[GIVEN DATA — start]

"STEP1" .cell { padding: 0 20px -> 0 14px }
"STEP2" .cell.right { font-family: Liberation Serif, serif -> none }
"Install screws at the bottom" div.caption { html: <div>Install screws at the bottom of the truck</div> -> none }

[GIVEN DATA — finish]
[GIVEN DATA — start]

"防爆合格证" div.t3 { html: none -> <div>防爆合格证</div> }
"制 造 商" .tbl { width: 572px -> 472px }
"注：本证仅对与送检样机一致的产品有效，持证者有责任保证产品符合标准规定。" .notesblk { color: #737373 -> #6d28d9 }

[GIVEN DATA — finish]

_GOAL OF THE EXERCISE_: Extract the lines of the preceding material that run from the line with "padding: 0 20px" through the line with "html: <div>Install screws", inclusive, reproducing them exactly and adding nothing.

_PROBLEM SOLUTION_:
"STEP1" .cell { padding: 0 20px -> 0 14px }
"STEP2" .cell.right { font-family: Liberation Serif, serif -> none }
"Install screws at the bottom" div.caption { html: <div>Install screws at the bottom of the truck</div> -> none }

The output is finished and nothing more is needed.